Font Size: a A A

Research Of Micro Blogs Hot Topic Detection Technology

Posted on:2014-01-30Degree:MasterType:Thesis
Country:ChinaCandidate:F TianFull Text:PDF
GTID:2268330422460761Subject:Computer application technology
Abstract/Summary:PDF Full Text Request
In recent years, the rapid development of micro-blog, has become the people’s access to and dissemination of information in the main form, social problems and crisis triggered by micro-blog also were frequent situation.
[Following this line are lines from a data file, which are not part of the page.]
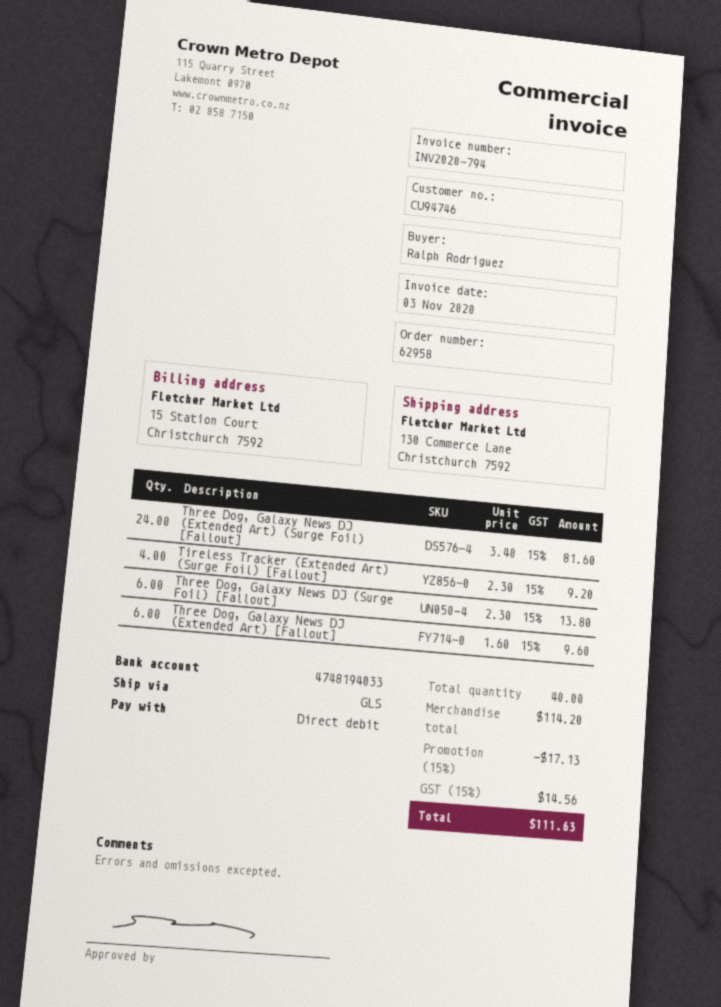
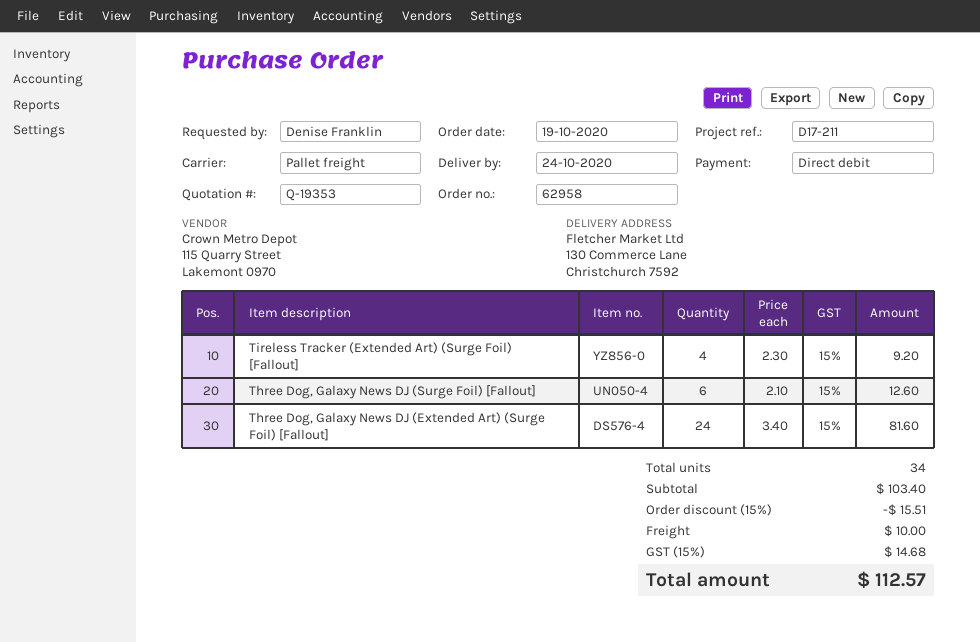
ordered by: Ralph Rodriguez -> Denise Franklin
shipping method: GLS -> pallet freight
Three Dog, Galaxy News DJ (Surge Foil) [Fallout]: 6 x 2.30 = 13.80 -> 6 x 2.10 = 12.60
Three Dog, Galaxy News DJ (Extended Art) [Fallout]: 6 x 1.60 = 9.60 -> none
total quantity: 40 -> 34
subtotal: 114.20 -> 103.40
discount: 15% = 17.13 -> 15% = 15.51
shipping: none -> 10.00
tax: 15% = 14.56 -> 15% = 14.68
total: 111.63 -> 112.57

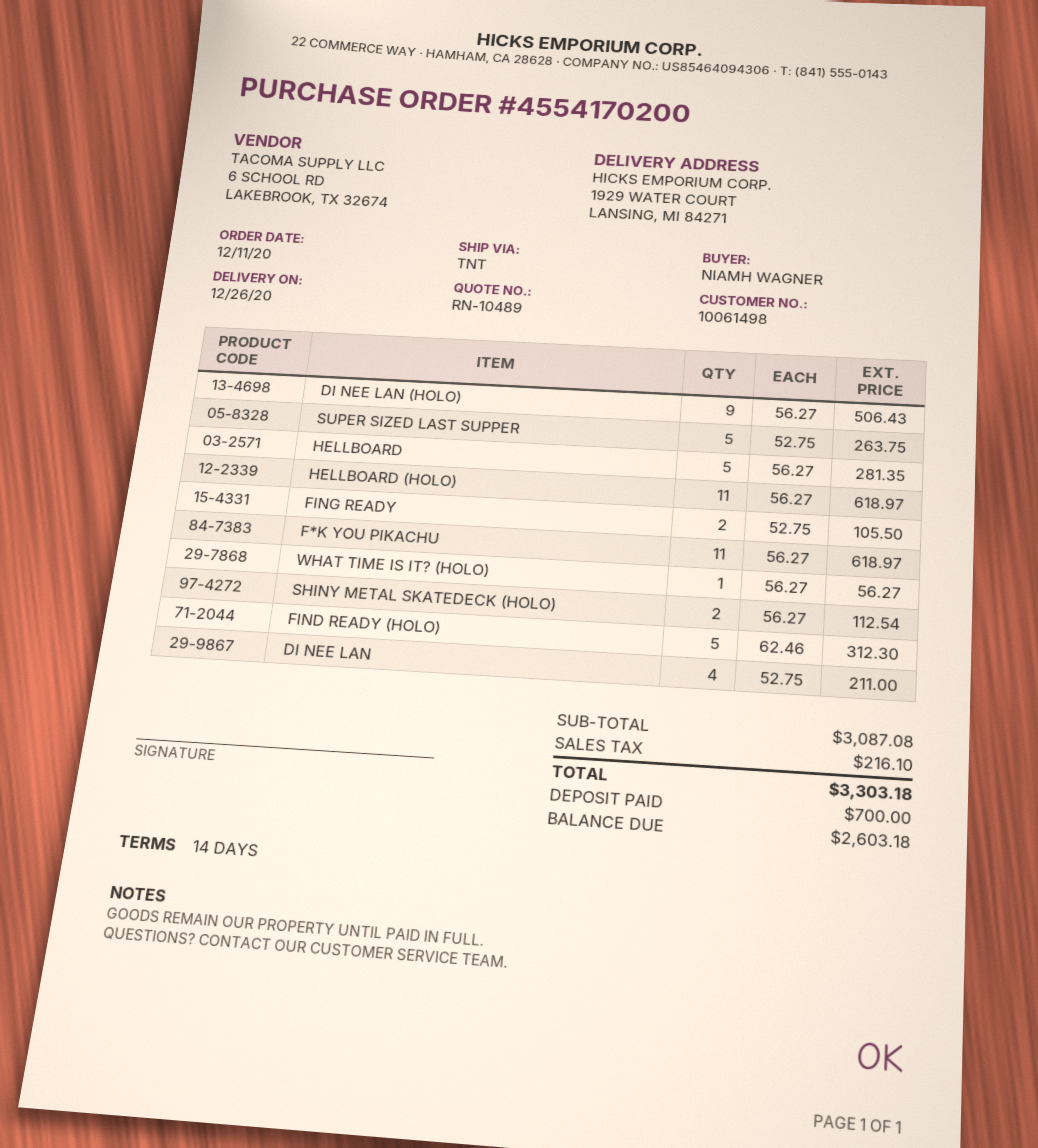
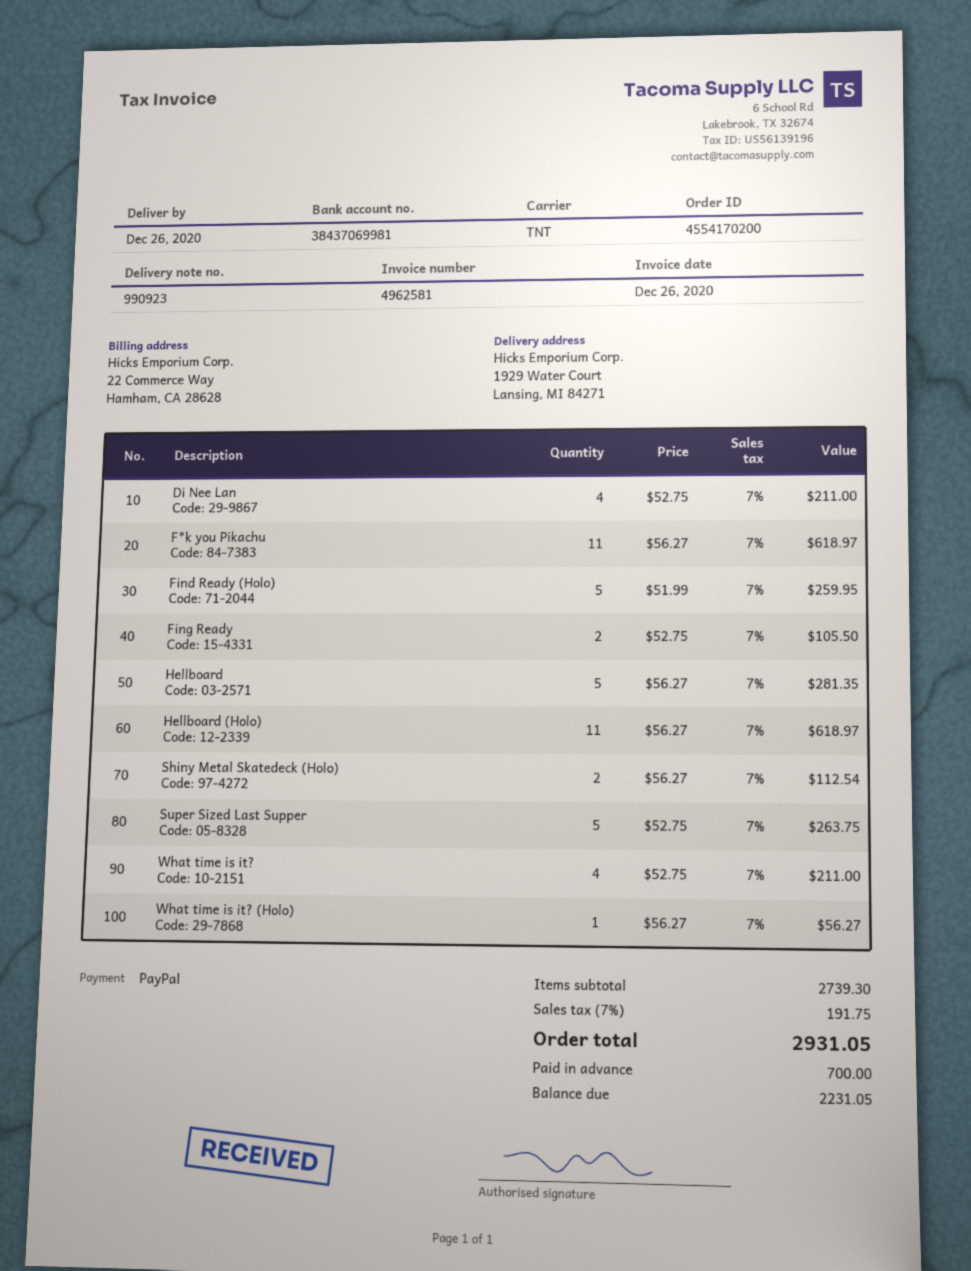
DI NEE LAN (HOLO): 9 x 56.27 = 506.43 -> none
FIND READY (HOLO): 5 x 62.46 = 312.30 -> 5 x 51.99 = 259.95
What time is it?: none -> 4 x 52.75 = 211.00
subtotal: 3087.08 -> 2739.30
tax: 216.10 -> 191.75
total: 3303.18 -> 2931.05
balance: 2603.18 -> 2231.05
How to find a hot topic in the complicated micro-blog information, has become focus of the topic detection and tracking research area. At the same time, to master the dynamic development of events and network public opinion supervision, provide favorable data assurance, the micro-blog hot topic discovery,have very important theory value and practical significance.First,this paper collected from the micro-blog information, to solve the problem of micro-blog platform API limited or instability, design the web crawler tool, and realizes the information collection of manual and automatic two ways.Secondly, this paper uses Lucene to preprocess the micro-blog information. Aiming at the shortage of the original vector space, using latent semantic analysis method of vector space by singular value decomposition, to reduce the bag of words dimension and eliminate semantic noise effect.Again, in the analysis of the advantages and disadvantages of various text classification algorithm based on the proposed by Bias, the simple classification algorithm of topic detection and tracking. Simple Bias classification algorithm is a very simple and efficient algorithm for text classification, calculate the classification item appears under the condition of other known, probability Classification appears, choose the maximum probability, will be classified into the categories of items.Next, according to the characteristics of micro-blog users, through the inverted index Lucene keyword, quickly find out the key words in the micro-blog, then find the attention of the micro-blog users attention, through words that find the attention of micro-blog, so calculation of the final topic attention degree. Compared with the traditional calculation method micro-blog topic hot, this algorithm more consideration to their own micro-blog user characteristics, so the more effective and accurate.Finally, based on the above work, this paper realizes the micro-blog public opinion analysis system, and the data were analyzed by test, through the analysis of the experiment results, find out in the course of the study need to be improved, it has become clear that the focus of future research work.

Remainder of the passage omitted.